The differing behaviours of the dogs as individuals and how they interacted with each other and with the humans present was important to me. [Dogs for the Disabled brought three dogs, two working dogs and one of their own pet dogs – Ed.]. Clearly the dog handlers had their agendas in terms of what they want, need and expect the dogs to do. In terms of participatory research with dogs to respond to  particular design needs it would be important to consider the specificities of particular dogs in particular relationships in particular settings. A sort of qualitative ethology of human, non-human, material assemblages.

Regarding the clicker exercises we did [see overview here – Ed.], I thought it was sort of interesting doing the clicking but not that interesting being the dog. This was done on the premise (I think) of showing how sharp the dogs are. But I think anyone who watches, and takes various kinds of animals seriously will know they have plenty of abilities / skills / capacities which some sometimes (often) exceed human capacities. We must avoid any cheap notions of becoming-animal, it is not respectful of their otherness, of their ways of being in the world. Speaking of that, the workshops were quite visually orientated, less was made of smell and sound. Of course we can’t get our senses to do what they do but maybe we should have taken a bit of time to watch them smelling and to watch them listening. (If you got a cat – when it is alert – watch its ears as they twitch around focusing on one sound then another). As I said at the time I liked the first session when Winnie was just in the room more or less doing her own thing. And also when Winnie and Cosmo were switching back and forth between the training exercises and doing doggy playing. Haraway (1992) states that ‘biology and evolutionary theory over the last two centuries have…reduced the line between humans and animals to a faint trace’ (193).
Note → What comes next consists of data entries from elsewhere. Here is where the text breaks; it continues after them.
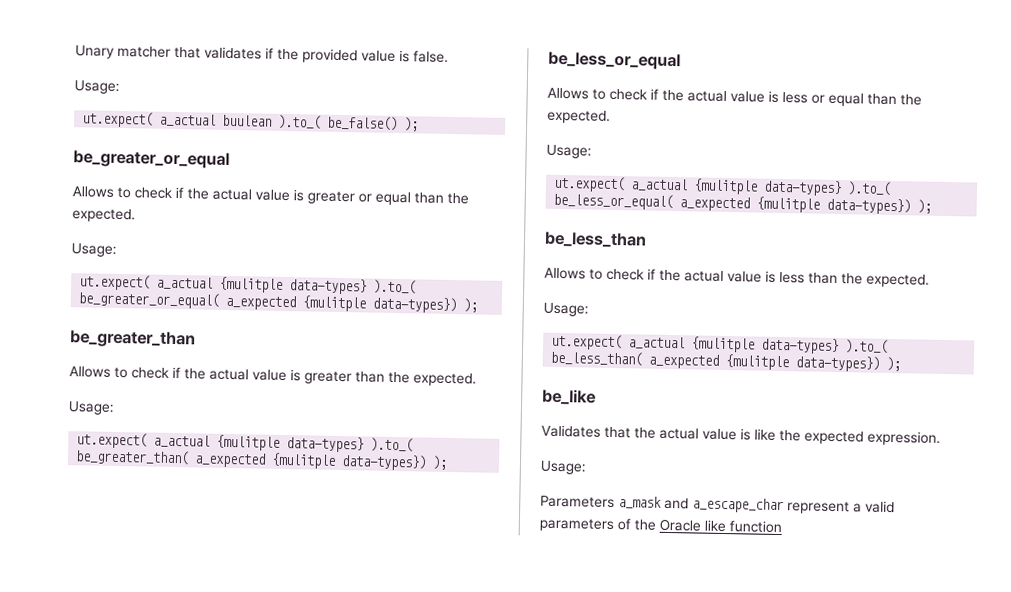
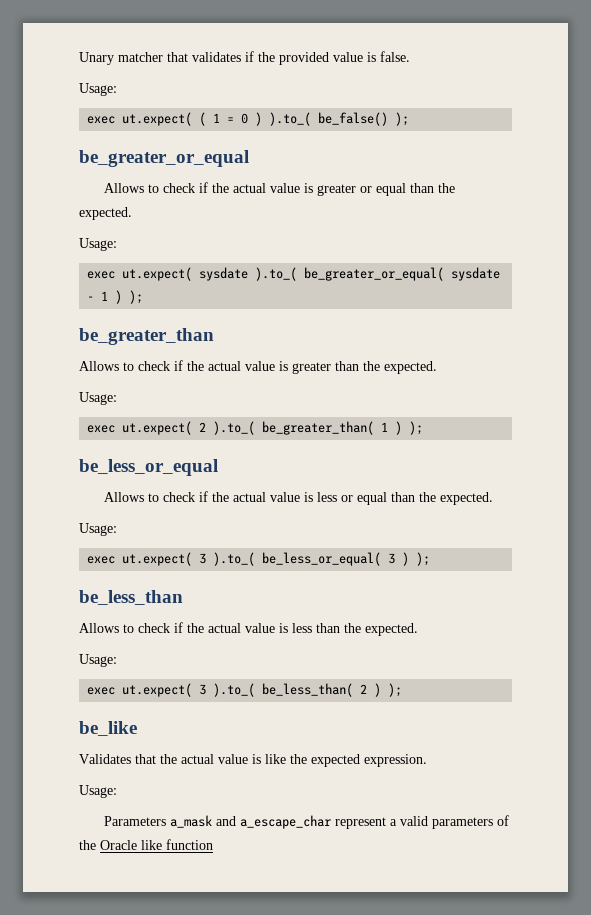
[82,111,273,128] ut.expect( a_actual buulean -> [87,112,263,126] exec ut.expect( ( 1 = 0 )
[79,274,417,295] [78,291,458,314] ut.expect( a_actual {mulitple data-types} ).to_( be_greater_or_equal( a_expected {mulitple data-types}) -> [87,267,501,281] [87,290,123,304] exec ut.expect( sysdate ).to_( be_greater_or_equal( sysdate - 1 )
[76,432,414,453] [75,449,428,471] ut.expect( a_actual {mulitple data-types} ).to_( be_greater_than( a_expected {mulitple data-types}) -> [87,421,403,435] exec ut.expect( 2 ).to_( be_greater_than( 1 )
[553,175,892,197] [553,192,912,215] ut.expect( a_actual {mulitple data-types} ).to_( be_less_or_equal( a_expected {mulitple data-types}) -> [87,552,410,566] exec ut.expect( 3 ).to_( be_less_or_equal( 3 )
[551,333,889,355] [550,350,881,372] ut.expect( a_actual {mulitple data-types} ).to_( be_less_than( a_expected {mulitple data-types}) -> [87,683,382,697] exec ut.expect( 3 ).to_( be_less_than( 2 )

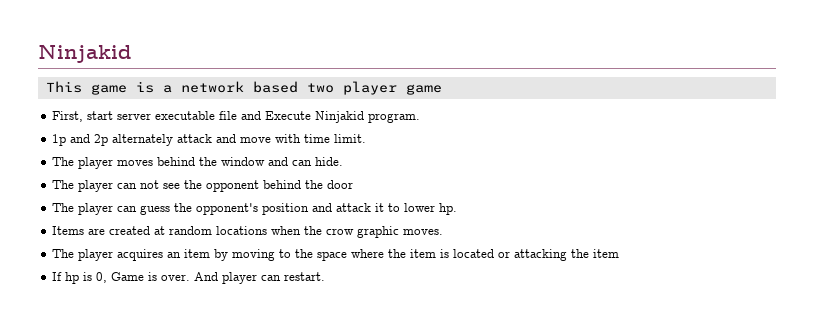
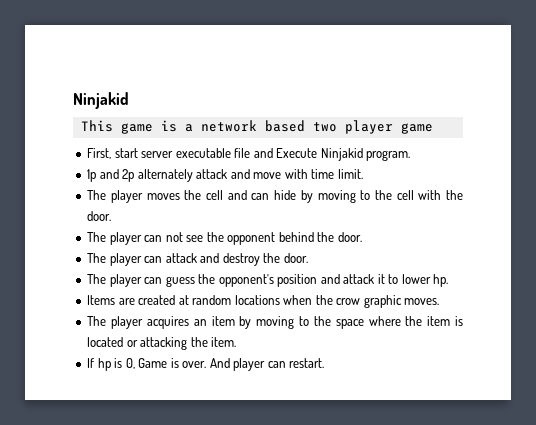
[157,157,344,166] behind the window and can hide. -> [184,190,463,203] [87,211,112,221] the cell and can hide by moving to the cell with the door.
[327,180,354,189] door -> [337,232,362,242] [87,253,308,266] door. // The player can attack and destroy the door.
[593,249,620,258] item -> [211,337,237,347] item.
So because of that – although otherness has to be respected – I don’t think it rocket science to look carefully at animals and get some sense of their intentions, well-being or otherwise – probably true for trees and bees too. I don’t see anthropomorphism as the big impediment to thinking animals and non-humans as other do. There are many shared traits between us. Winnie did a big yawn at one point. For me there are clear continuities between yawning dog and yawning human in terms of affective state.